A+B+C-adherent management
Data on A+B+C-adherent management were available in 2312 patients (85.3%). Among these, 1013 patients (43.8%) had A+B+C-adherent management and 1299 (56.2%) had A+B+C-nonadherent management.
Independent predictors of the A+B+C-adherent management were: capital city (OR, 1.23; 95% CI, 1.03–1.46; P = 0.02), treatment by cardiologist (OR, 1.34; 95% CI, 1.08–1.66; P = 0.07), hypertension (OR, 2.20; 95% CI, 1.74–2.77; P <0.001), DM (OR, 1.28; 95% CI, 1.05–1.57; P = 0.01), and multimorbidity (OR, 1.85; 95% CI, 1.43–2.38; P <0.001). Age of 80 years or older (OR, 0.61; 95% CI, 0.48–0.76; P <0.001) and history of bleeding (OR, 0.50; 95% CI, 0.33–0.75; P = 0.001) were associated with lower likelihood of A+B+C-adherent management.

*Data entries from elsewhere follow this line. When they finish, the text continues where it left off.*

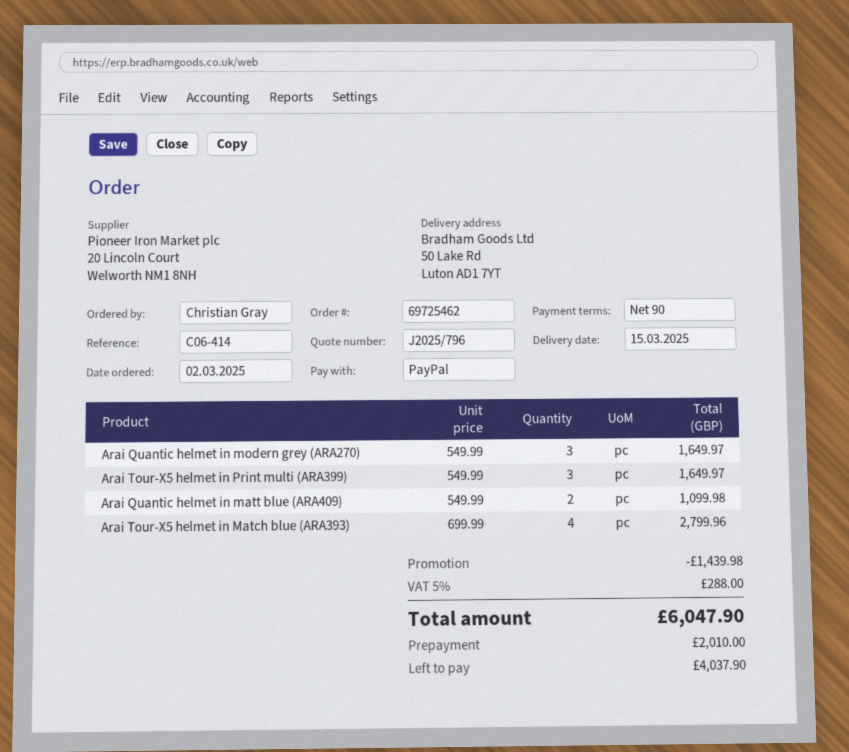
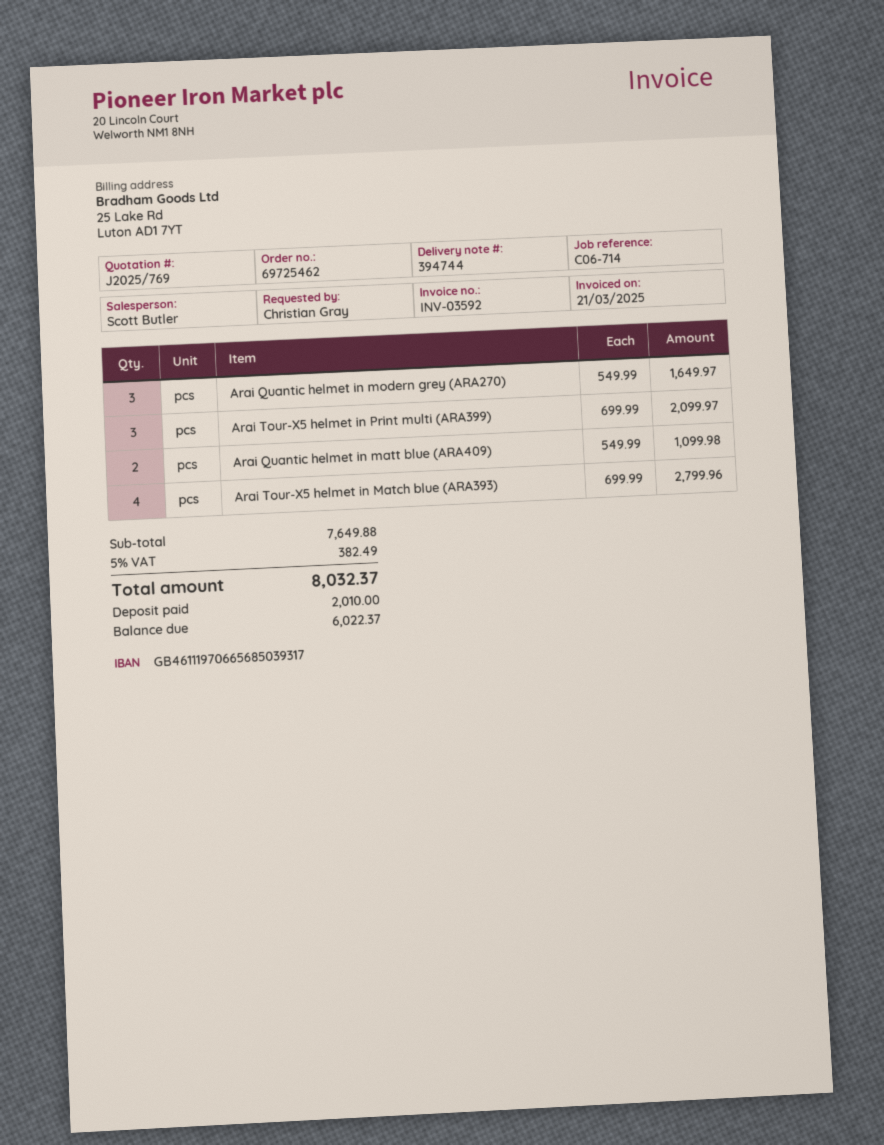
quote number: J2025/796 -> J2025/769
reference: C06-414 -> C06-714
Arai Tour-X5 helmet in Print multi (ARA399): 3 x 549.99 = 1649.97 -> 3 x 699.99 = 2099.97
discount: 1439.98 -> none
tax: 5% = 288.00 -> 5% = 382.49
total: 6047.90 -> 8032.37
balance: 4037.90 -> 6022.37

AF history of less than 1 year (OR, 0.65; 95% CI, 0.40–1.07; P = 0.09) and AF history of over 5 years (OR, 0.69; 95% CI, 0.43–1.11; P = 0.13) were not associated with the A+B+C-adherent management.
Discussion
The main finding of this ancillary analysis is that in the participating Balkan countries, physicians’ adherence to the ABC pathway for holistic management of patients with AF was suboptimal, with less than half of patients with AF receiving A+B+C-adherent management.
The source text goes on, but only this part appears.